Records shown:
------
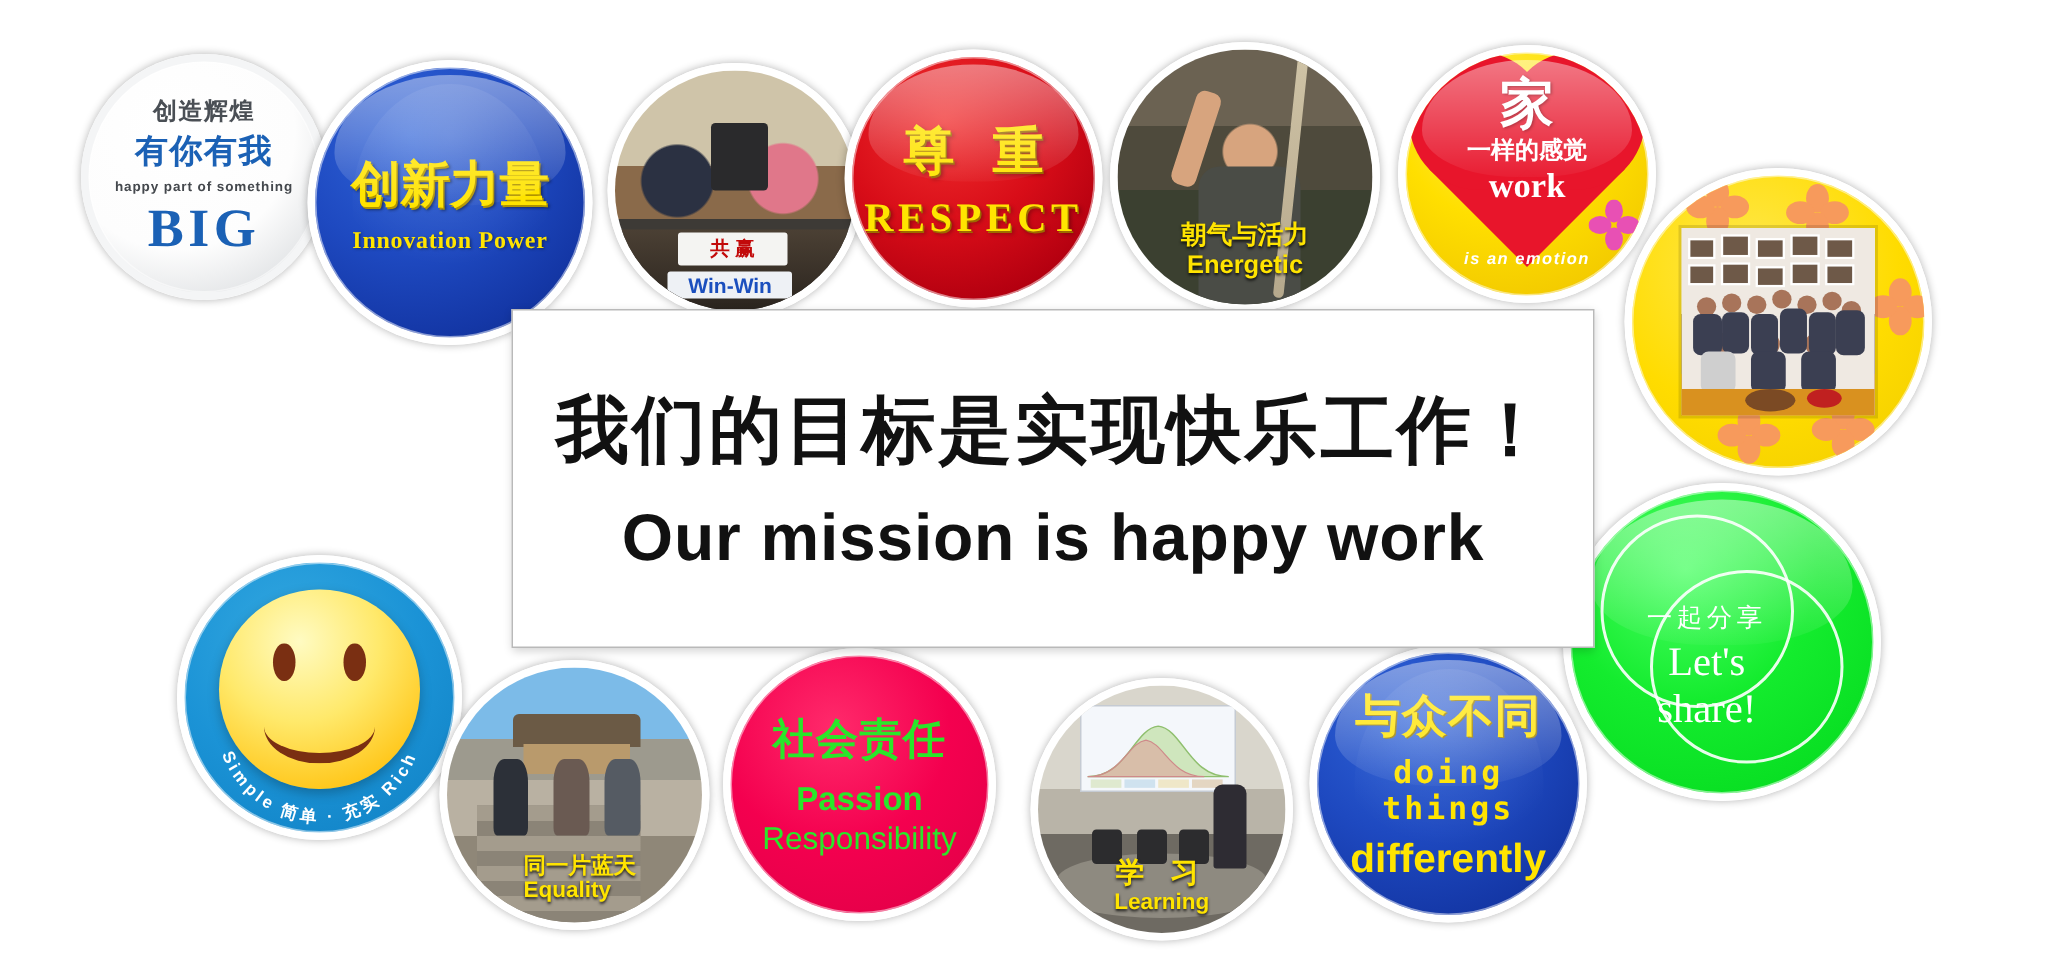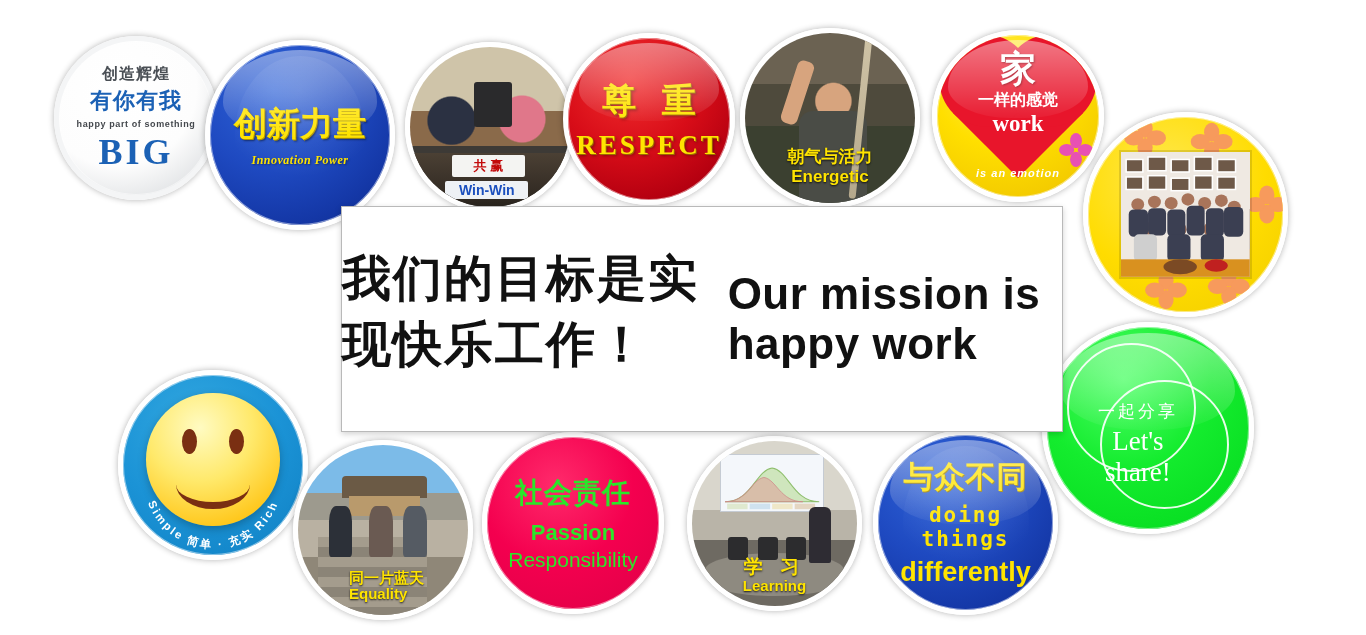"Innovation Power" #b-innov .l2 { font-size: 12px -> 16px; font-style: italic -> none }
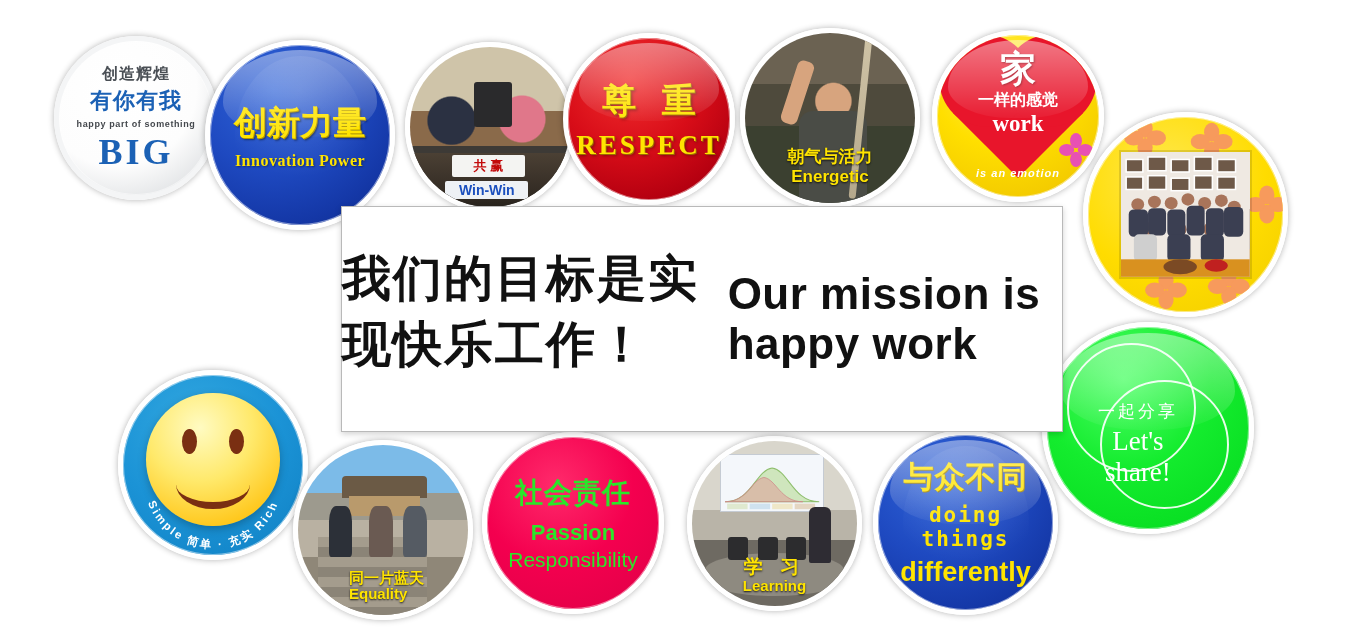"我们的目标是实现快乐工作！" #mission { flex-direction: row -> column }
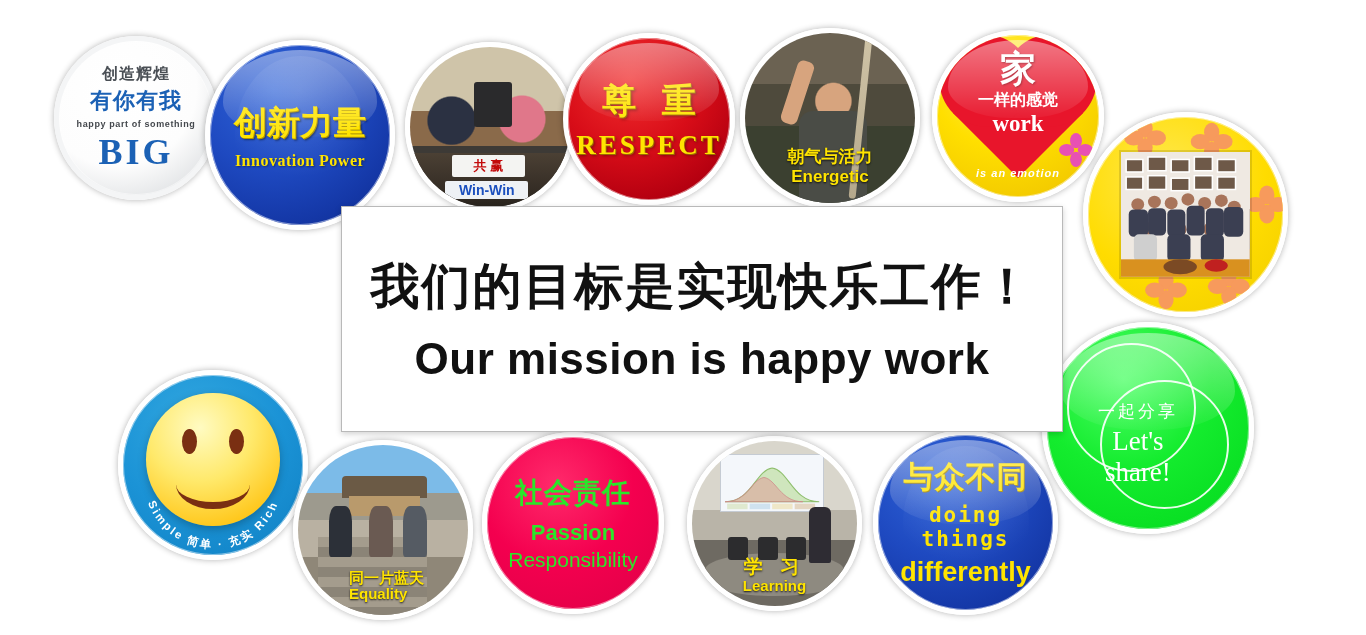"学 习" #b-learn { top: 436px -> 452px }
------
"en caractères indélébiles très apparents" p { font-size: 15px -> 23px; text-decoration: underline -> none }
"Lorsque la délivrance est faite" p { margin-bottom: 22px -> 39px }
------
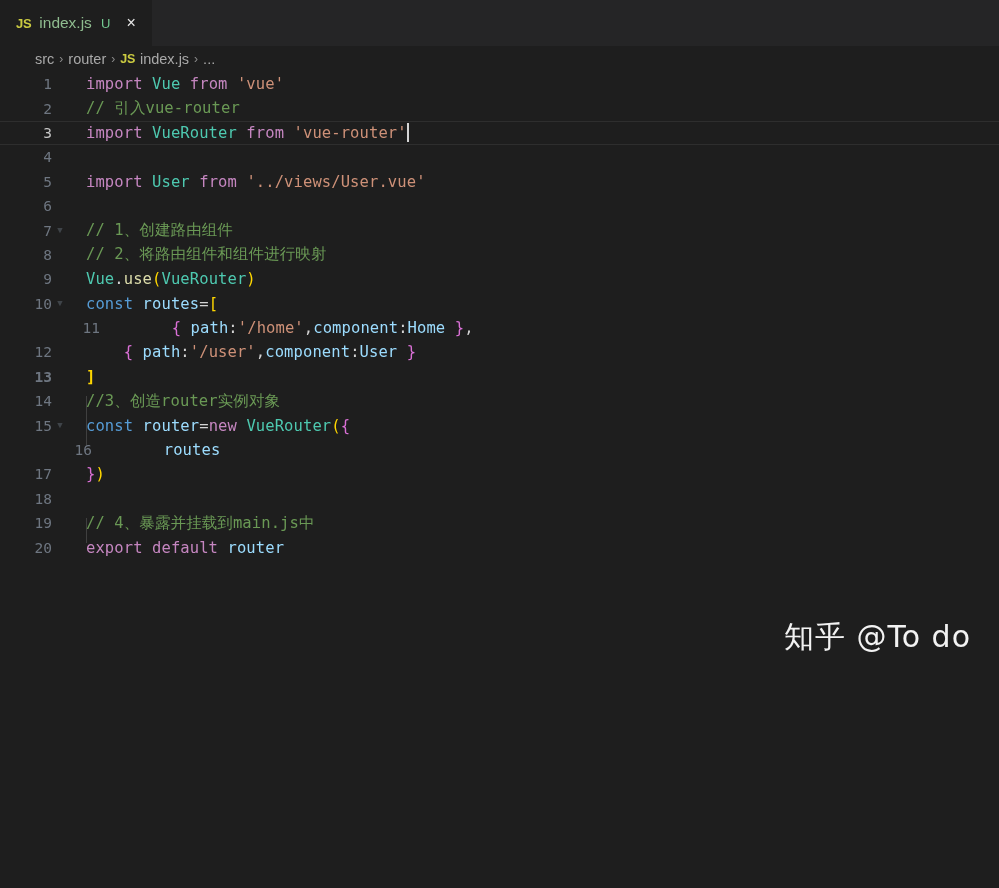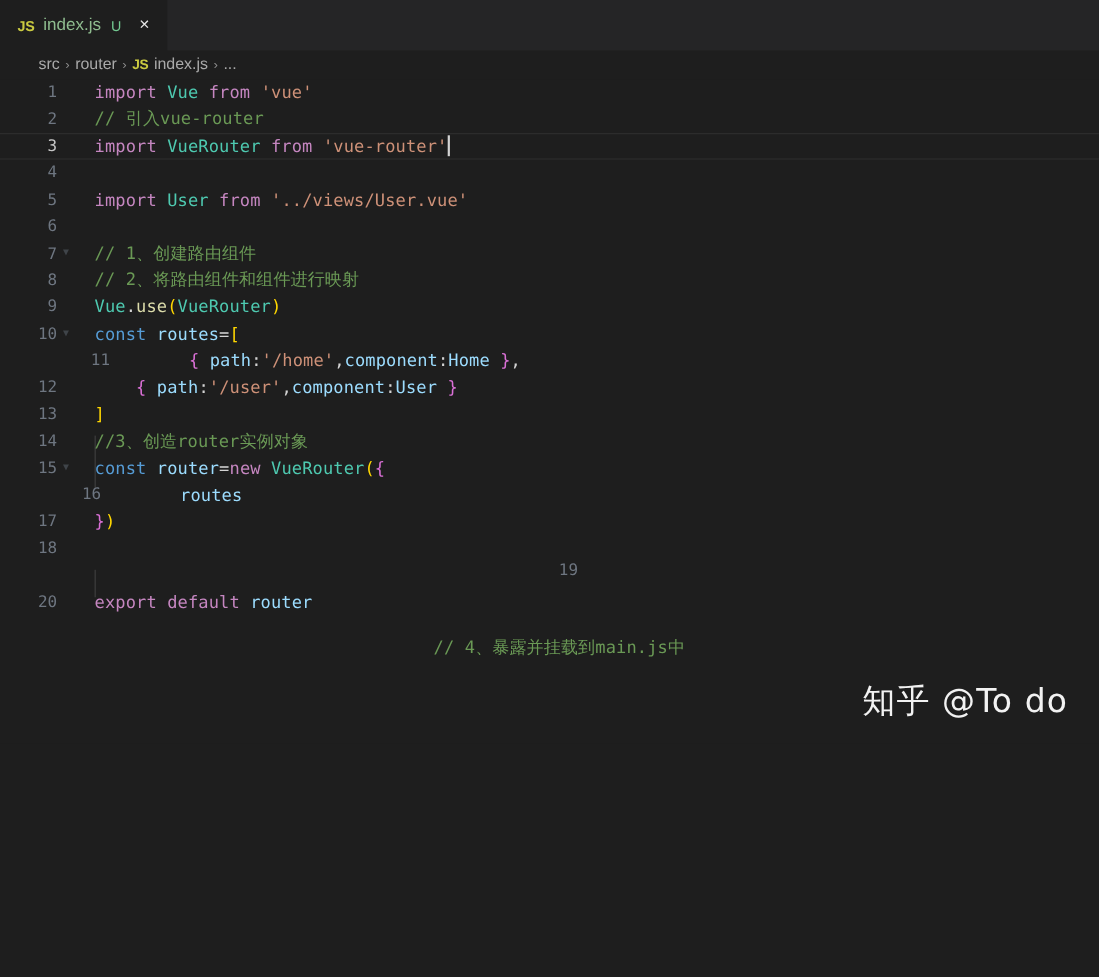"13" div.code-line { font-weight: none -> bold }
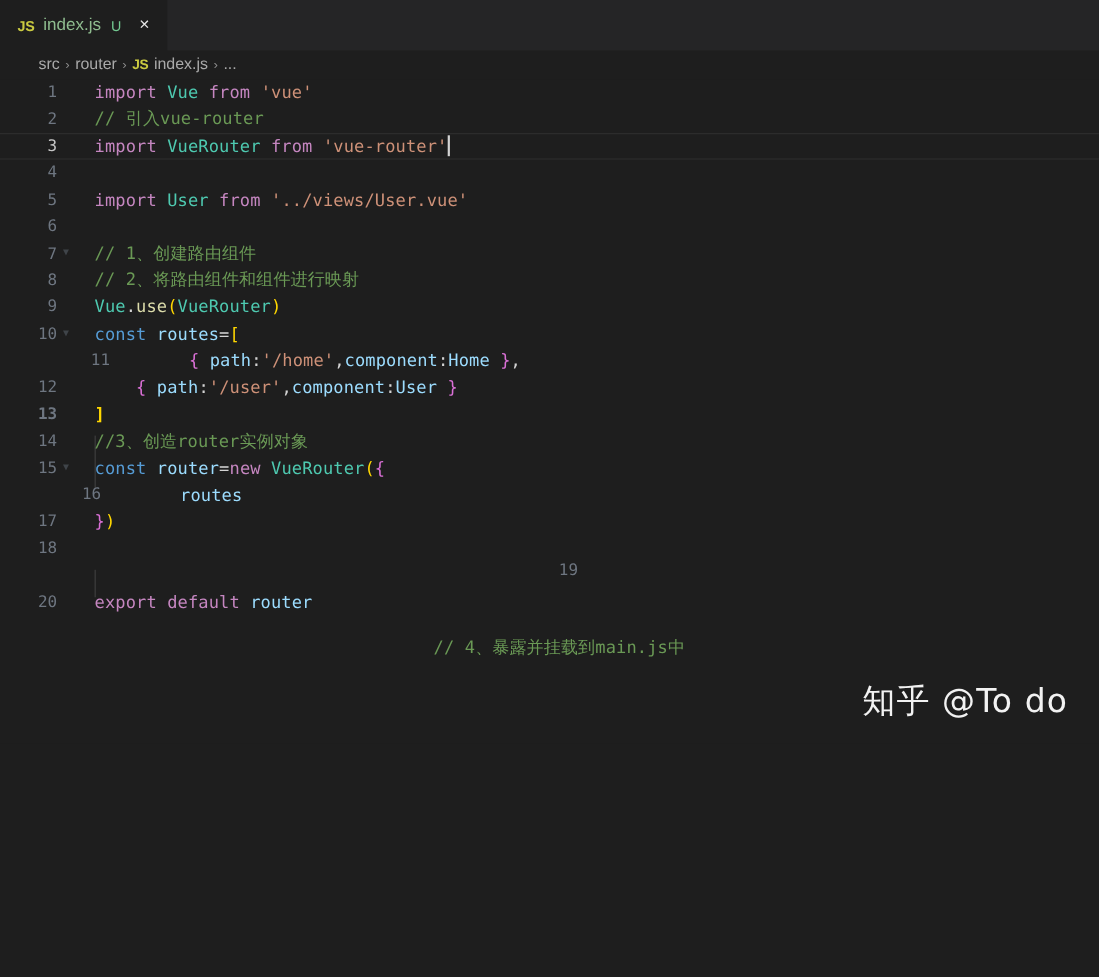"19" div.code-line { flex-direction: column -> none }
------
In the listing above, find the line containing "font-weight: none ->". Output it and every line after it up to and including the line containing "flex-direction: column ->", exactly, but skip the pictures.

"13" div.code-line { font-weight: none -> bold }
"19" div.code-line { flex-direction: column -> none }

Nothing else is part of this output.